Director: Tim Miller
I have really distinct memories of going to see this with my now-ex, who’s a much bigger fan of comic book movies than I am, and we walked out with very differing opinions, she thuoght it was OK, I loved it.
Deadpool is an origin story that isn’t. It gets round the problem of setting up the merc with a mouth and still not have it have that generic, origin-story-then-he-fights-a-guy structure of most superhero films by having our hero come to us fully formed, starting the he-fights-a-guy plotline, then telling us his origin in flashbacks. His origin also really works for setting up the main conflict in a way so many origin stories like The Amazing Spider-Man try to do and drastically fail. We join him on a crowded, complexely structured freeway about to get the ‘drop’ on a group of bad guys.
I’m beginning to think your reaction to this film really depends on what you think of comic book movies in general. As far as I know, all the people fully on board with the MCU bandwagon thought it was, meh, and all the people who, like me, have been suffering from RSI, or what I like to call Repetative Superhero Injury thought it was absolutely fantastic. Aside from that, if you like raunchy humour, graphic violence, and Wham! jokes, you’ll probably like Deadpool, a lot.
Let’s face it, Ryan Reynolds was born to play this character, in the hands of more traditional Hollywood types, there is a chance that his incessant jabbering could come off as purely annoying. If you take, let’s say Hugh Jackman, Chris Evans, or Keanu Reeves, who’s more traditional Hollywood tough guys rely mostly on them being quiet and stoic, there’s a chance that it could come across more Ted ‘Theodore’ Logan than Logan Howlett or John Wick, more The Human Torch than Captain America. In the hands of Reynolds, he’s actually really funny, and actually kind of endearing in an, annoying five year old kind of way. He makes all the incessant fourth wall breaking come off as funny and not absolutely infuriating in a b-grade post-modern Quentin Tarantino way.
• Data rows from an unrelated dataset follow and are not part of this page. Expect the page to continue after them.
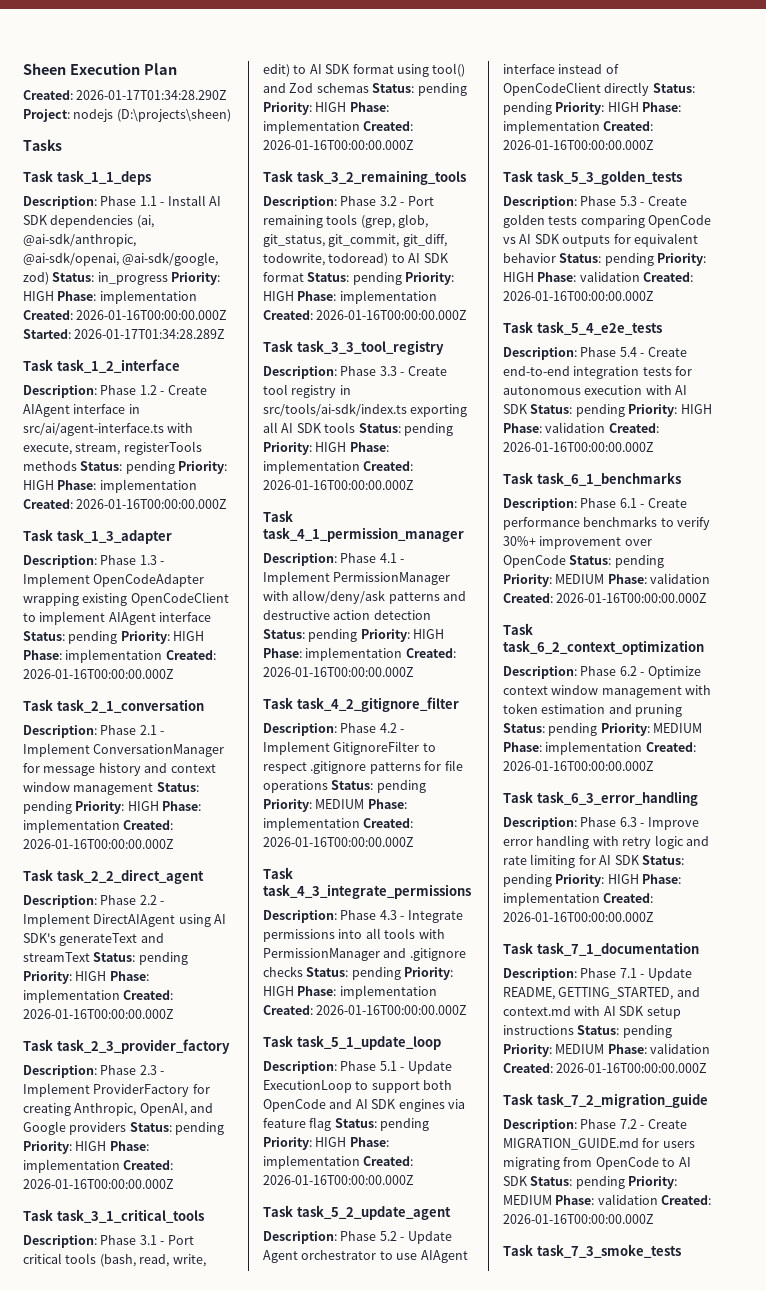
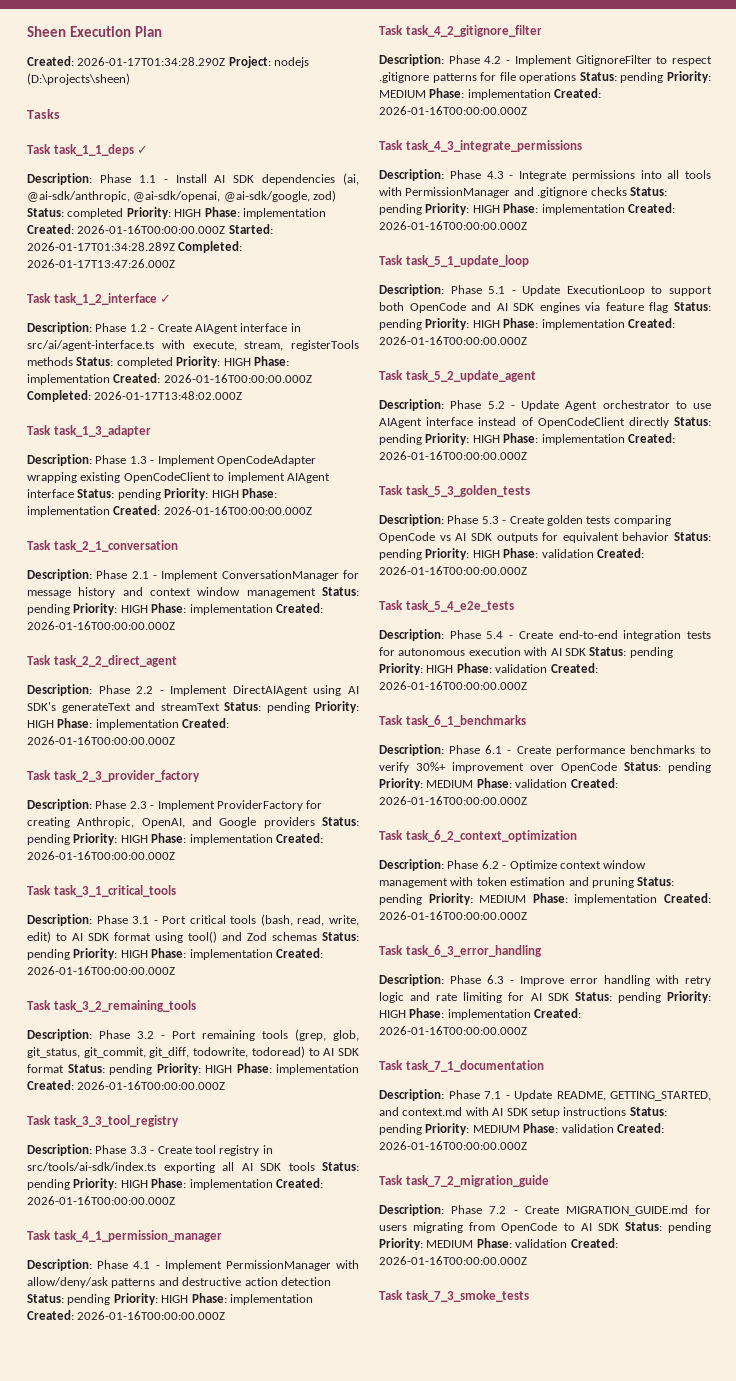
- Task task_1_1_deps
+ Task task_1_1_deps ✓
- Description: Phase 1.1 - Install AI SDK dependencies (ai, @ai-sdk/anthropic, @ai-sdk/openai, @ai-sdk/google, zod) Status: in_progress Priority: HIGH Phase: implementation Created: 2026-01-16T00:00:00.000Z Started: 2026-01-17T01:34:28.289Z
+ Description: Phase 1.1 - Install AI SDK dependencies (ai, @ai-sdk/anthropic, @ai-sdk/openai, @ai-sdk/google, zod) Status: completed Priority: HIGH Phase: implementation Created: 2026-01-16T00:00:00.000Z Started: 2026-01-17T01:34:28.289Z Completed: 2026-01-17T13:47:26.000Z
- Task task_1_2_interface
+ Task task_1_2_interface ✓
- Description: Phase 1.2 - Create AIAgent interface in src/ai/agent-interface.ts with execute, stream, registerTools methods Status: pending Priority: HIGH Phase: implementation Created: 2026-01-16T00:00:00.000Z
+ Description: Phase 1.2 - Create AIAgent interface in src/ai/agent-interface.ts with execute, stream, registerTools methods Status: completed Priority: HIGH Phase: implementation Created: 2026-01-16T00:00:00.000Z Completed: 2026-01-17T13:48:02.000Z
When I walked out, I thought it was the answer to all my problems with the MCU, (problems which, since actually really anjoying Doctor Strange have gone down somewhat), I think my ex was actually slightly hurt at the beating traditional, family friendly comic book movies had taken in the film. Although maybe it hasn’t seemed to be the comic book movie cure-all we all hoped, it is still absolutely hilarious on rewatches. Jokes about the cheapskate nature of the X-Men universe and the duelling timelines are still funny.
When I first saw it, I saw it in IMAX which it’s really good for because it’s directed, not just with the kind of empty spectacle one could come to expect from Superhero movies but with a real cinematic verve and style I found lacking from say, Captain America: The Winter Soldier. I mean say what you like about the DCEU, and I have, at least those films, like Man of Steel and Suicide Squad, have a distinct visual style, obtrusive, irritating, and migraine inducing as that may be. I have since seen it on a TV, and in the back of an aeroplane seat. The latter of which I was trepedatious about because certain films in a similar vein, like Kingsman: The Secret Service, for me lost a lot of charm when watched in that medium, realising what we had had there was empty visuals with a high sheen, now taken away. However, as I said in my Year Round Up, (here), it was just as badass as before.
Deadpool is a lot of, unruly, crude, crass, disreputable, foul mouthed, post-modern, fast talking, but ultimately really, really enjoyable, fun. The only superhero movie around with ball-gag jokes. My question is, after all the Wham! jokes, will there be jokes about George Micheal’s death in the sequel?
But what do I know? My favourite comic book movies are only Blade, Batman Begins, Unbreakable, and maybe Doctor Strange or Thor. Clearly I can’t have an opinion unless I think Captain America: Civil War makes all other comic book movies suck dick.